(Data records)
----------

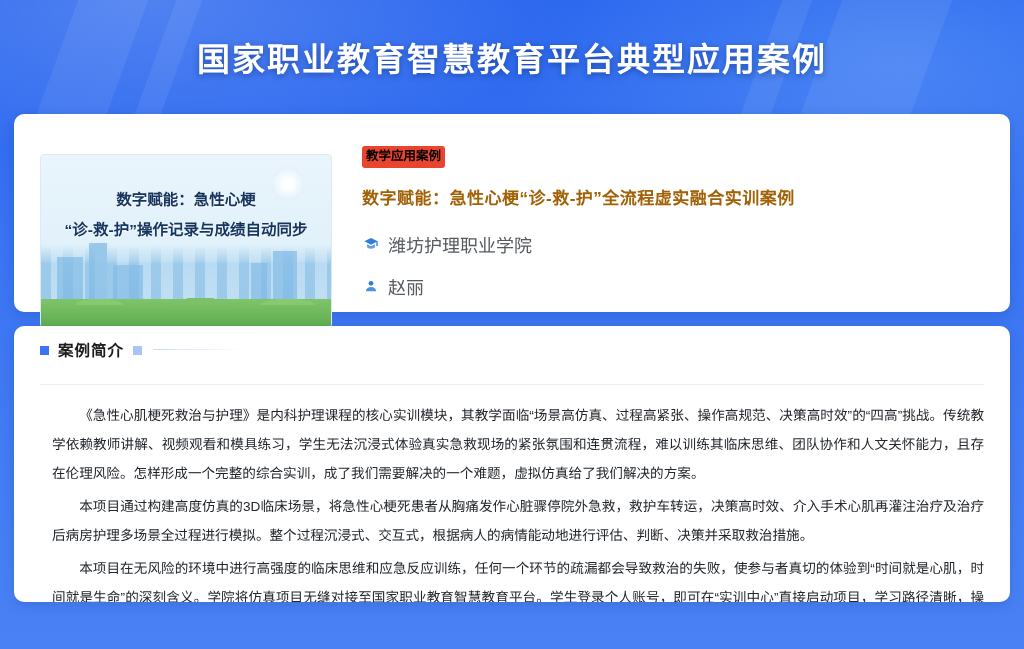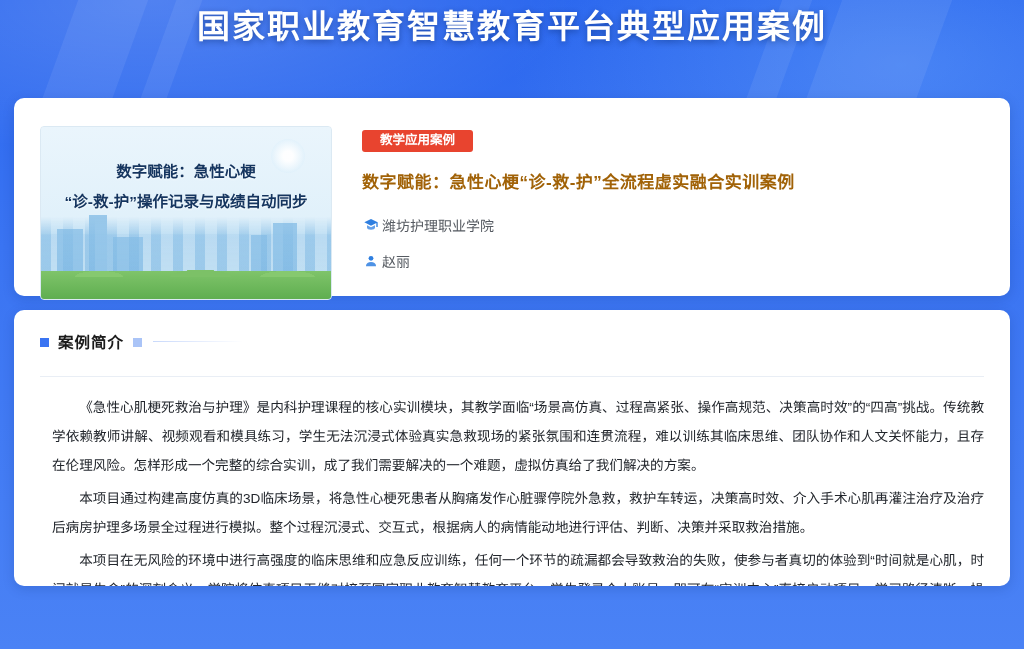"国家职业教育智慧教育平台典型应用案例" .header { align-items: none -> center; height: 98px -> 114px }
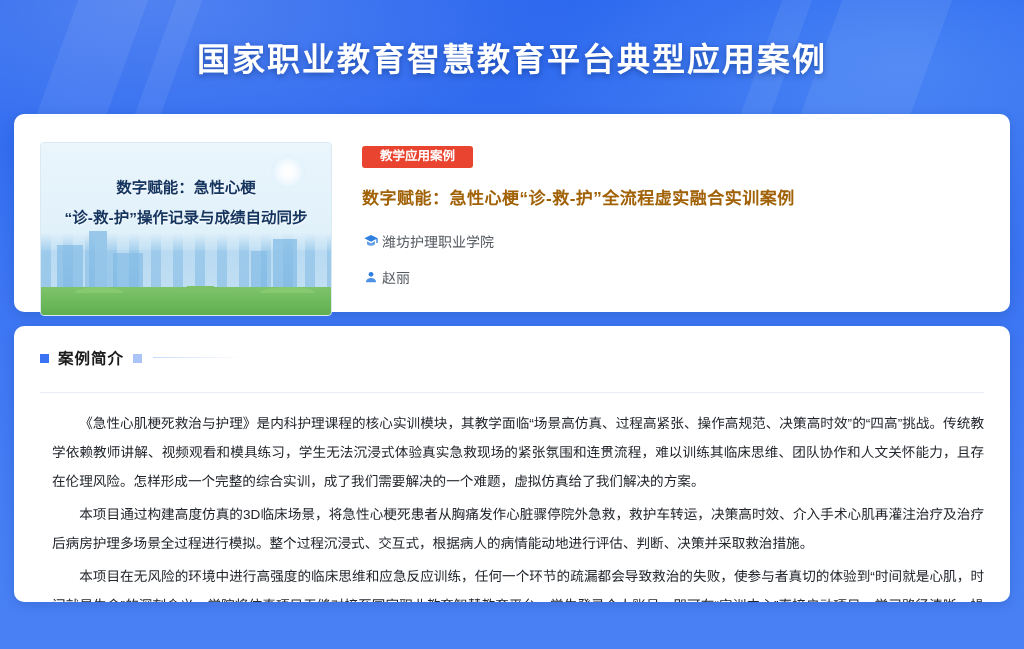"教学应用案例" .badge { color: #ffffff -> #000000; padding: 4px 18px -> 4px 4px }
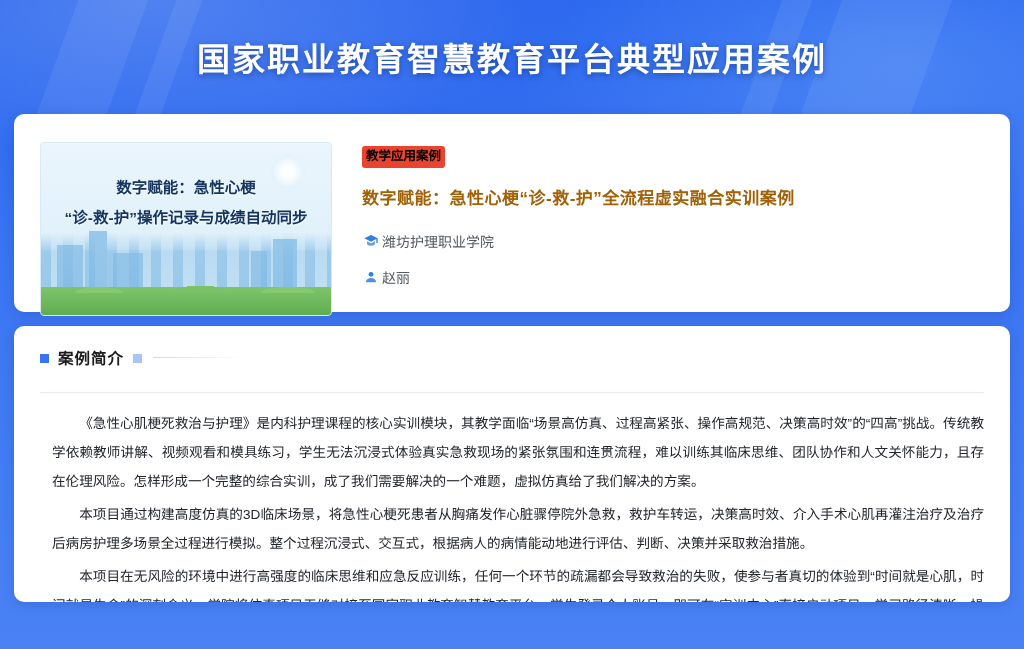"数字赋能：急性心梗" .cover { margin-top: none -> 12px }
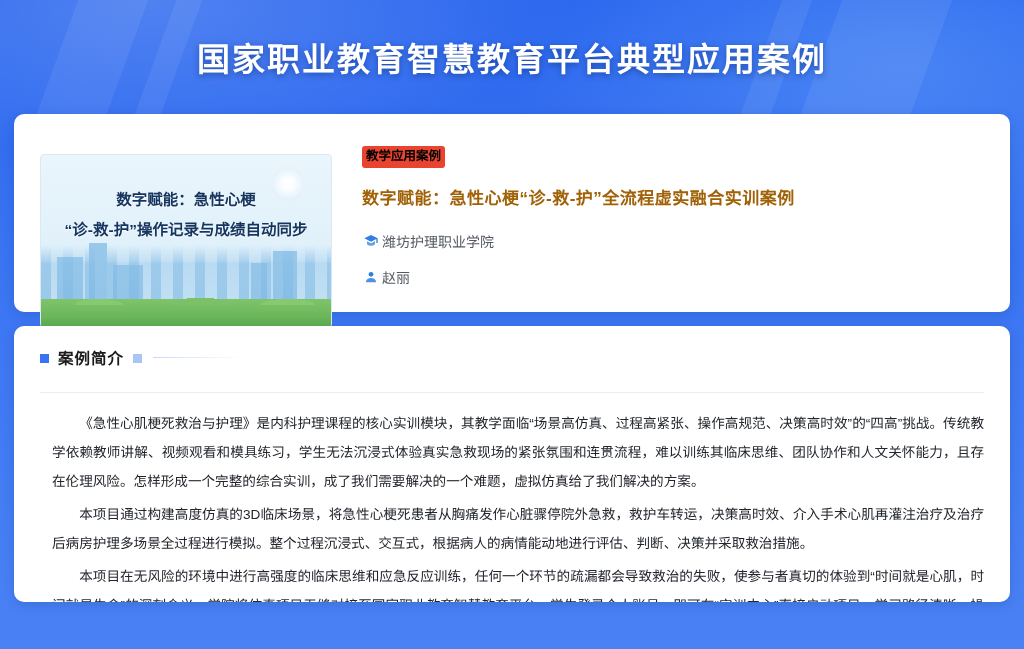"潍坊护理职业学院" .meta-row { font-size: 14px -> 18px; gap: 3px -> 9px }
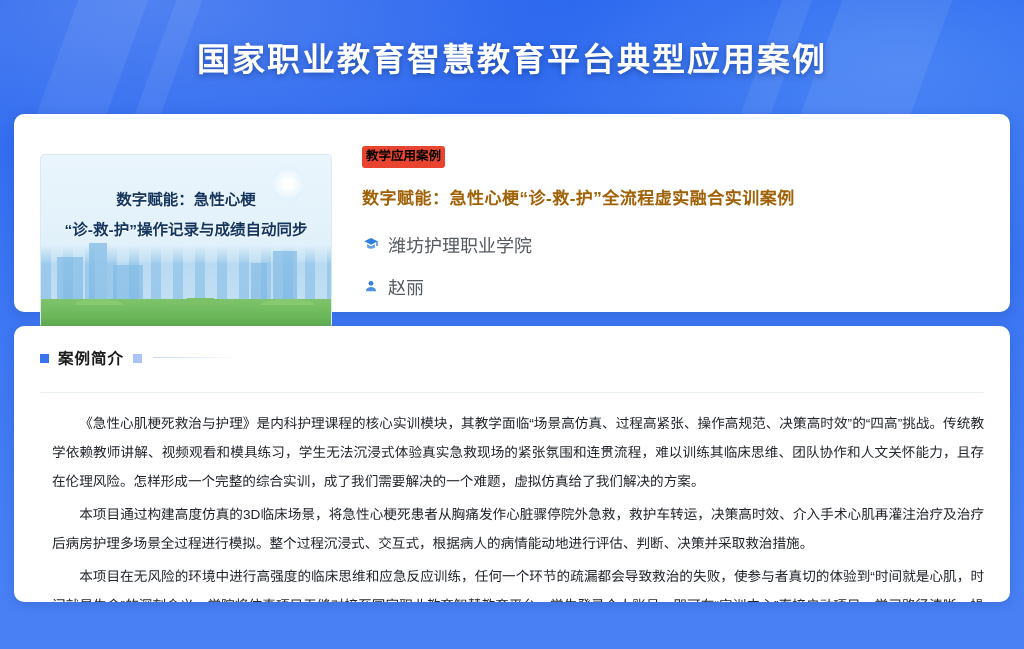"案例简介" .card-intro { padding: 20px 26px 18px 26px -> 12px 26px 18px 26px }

----------

Please set down each entry word for word, without its images.

▶ _WRITTEN REPLY_:
"国家职业教育智慧教育平台典型应用案例" .header { align-items: none -> center; height: 98px -> 114px }
"教学应用案例" .badge { color: #ffffff -> #000000; padding: 4px 18px -> 4px 4px }
"数字赋能：急性心梗" .cover { margin-top: none -> 12px }
"潍坊护理职业学院" .meta-row { font-size: 14px -> 18px; gap: 3px -> 9px }
"案例简介" .card-intro { padding: 20px 26px 18px 26px -> 12px 26px 18px 26px }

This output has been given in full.